■ TASK ITEM ■
Please report each line of the data below that contains "Press".

(Source records)
--- START ---

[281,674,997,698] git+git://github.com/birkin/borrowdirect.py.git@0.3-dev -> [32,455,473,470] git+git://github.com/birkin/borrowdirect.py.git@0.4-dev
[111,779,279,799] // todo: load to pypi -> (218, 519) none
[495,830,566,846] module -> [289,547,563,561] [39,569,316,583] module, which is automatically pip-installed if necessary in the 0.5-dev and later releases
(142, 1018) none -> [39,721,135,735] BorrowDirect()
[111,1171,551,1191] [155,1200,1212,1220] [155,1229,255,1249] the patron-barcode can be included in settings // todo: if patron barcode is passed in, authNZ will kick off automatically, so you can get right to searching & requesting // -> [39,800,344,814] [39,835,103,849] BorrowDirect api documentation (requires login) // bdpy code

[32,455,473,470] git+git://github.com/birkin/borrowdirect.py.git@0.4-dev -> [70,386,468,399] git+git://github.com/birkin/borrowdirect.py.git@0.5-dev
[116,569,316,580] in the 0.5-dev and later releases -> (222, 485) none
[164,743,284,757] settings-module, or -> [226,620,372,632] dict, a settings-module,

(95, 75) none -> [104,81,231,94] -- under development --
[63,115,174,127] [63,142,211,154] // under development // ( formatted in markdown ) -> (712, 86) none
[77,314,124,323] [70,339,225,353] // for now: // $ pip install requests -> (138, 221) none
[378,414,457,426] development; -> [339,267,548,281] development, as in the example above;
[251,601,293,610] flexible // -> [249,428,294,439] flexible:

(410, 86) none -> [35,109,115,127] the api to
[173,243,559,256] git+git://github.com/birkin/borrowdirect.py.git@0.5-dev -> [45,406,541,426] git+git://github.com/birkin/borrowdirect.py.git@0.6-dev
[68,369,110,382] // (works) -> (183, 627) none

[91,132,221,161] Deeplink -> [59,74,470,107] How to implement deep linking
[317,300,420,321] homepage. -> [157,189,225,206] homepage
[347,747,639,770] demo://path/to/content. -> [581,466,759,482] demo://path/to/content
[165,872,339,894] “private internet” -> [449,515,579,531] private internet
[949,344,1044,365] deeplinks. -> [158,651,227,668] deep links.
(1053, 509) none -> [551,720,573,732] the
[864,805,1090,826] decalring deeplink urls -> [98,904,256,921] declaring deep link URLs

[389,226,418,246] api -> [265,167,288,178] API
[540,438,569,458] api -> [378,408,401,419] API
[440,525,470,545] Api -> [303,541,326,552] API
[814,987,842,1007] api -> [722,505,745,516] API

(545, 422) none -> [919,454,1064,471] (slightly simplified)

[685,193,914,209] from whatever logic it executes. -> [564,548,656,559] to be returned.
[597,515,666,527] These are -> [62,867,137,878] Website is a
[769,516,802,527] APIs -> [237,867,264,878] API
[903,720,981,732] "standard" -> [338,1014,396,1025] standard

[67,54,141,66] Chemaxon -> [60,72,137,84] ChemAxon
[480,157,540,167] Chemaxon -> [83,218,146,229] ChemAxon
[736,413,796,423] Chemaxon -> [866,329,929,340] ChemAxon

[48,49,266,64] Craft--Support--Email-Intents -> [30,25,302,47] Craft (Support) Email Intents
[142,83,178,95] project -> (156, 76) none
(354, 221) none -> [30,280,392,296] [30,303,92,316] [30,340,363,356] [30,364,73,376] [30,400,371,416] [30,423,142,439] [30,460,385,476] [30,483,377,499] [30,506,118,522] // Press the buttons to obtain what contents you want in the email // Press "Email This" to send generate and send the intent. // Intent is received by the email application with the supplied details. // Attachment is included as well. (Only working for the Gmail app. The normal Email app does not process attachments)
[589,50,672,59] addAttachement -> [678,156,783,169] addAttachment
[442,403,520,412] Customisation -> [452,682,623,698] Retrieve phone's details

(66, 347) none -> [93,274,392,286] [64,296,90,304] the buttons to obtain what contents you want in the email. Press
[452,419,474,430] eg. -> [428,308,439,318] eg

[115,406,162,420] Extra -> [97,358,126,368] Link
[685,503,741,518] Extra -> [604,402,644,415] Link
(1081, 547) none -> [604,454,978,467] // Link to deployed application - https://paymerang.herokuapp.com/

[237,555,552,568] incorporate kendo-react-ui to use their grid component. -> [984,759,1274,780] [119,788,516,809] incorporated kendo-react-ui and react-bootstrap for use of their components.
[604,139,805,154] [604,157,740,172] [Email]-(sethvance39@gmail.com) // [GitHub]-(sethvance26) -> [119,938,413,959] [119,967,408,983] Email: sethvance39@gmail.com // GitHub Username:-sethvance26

--- END ---

■ RESULT BELOW ■
(354, 221) none -> [30,280,392,296] [30,303,92,316] [30,340,363,356] [30,364,73,376] [30,400,371,416] [30,423,142,439] [30,460,385,476] [30,483,377,499] [30,506,118,522] // Press the buttons to obtain what contents you want in the email // Press "Email This" to send generate and send the intent. // Intent is received by the email application with the supplied details. // Attachment is included as well. (Only working for the Gmail app. The normal Email app does not process attachments)
(66, 347) none -> [93,274,392,286] [64,296,90,304] the buttons to obtain what contents you want in the email. Press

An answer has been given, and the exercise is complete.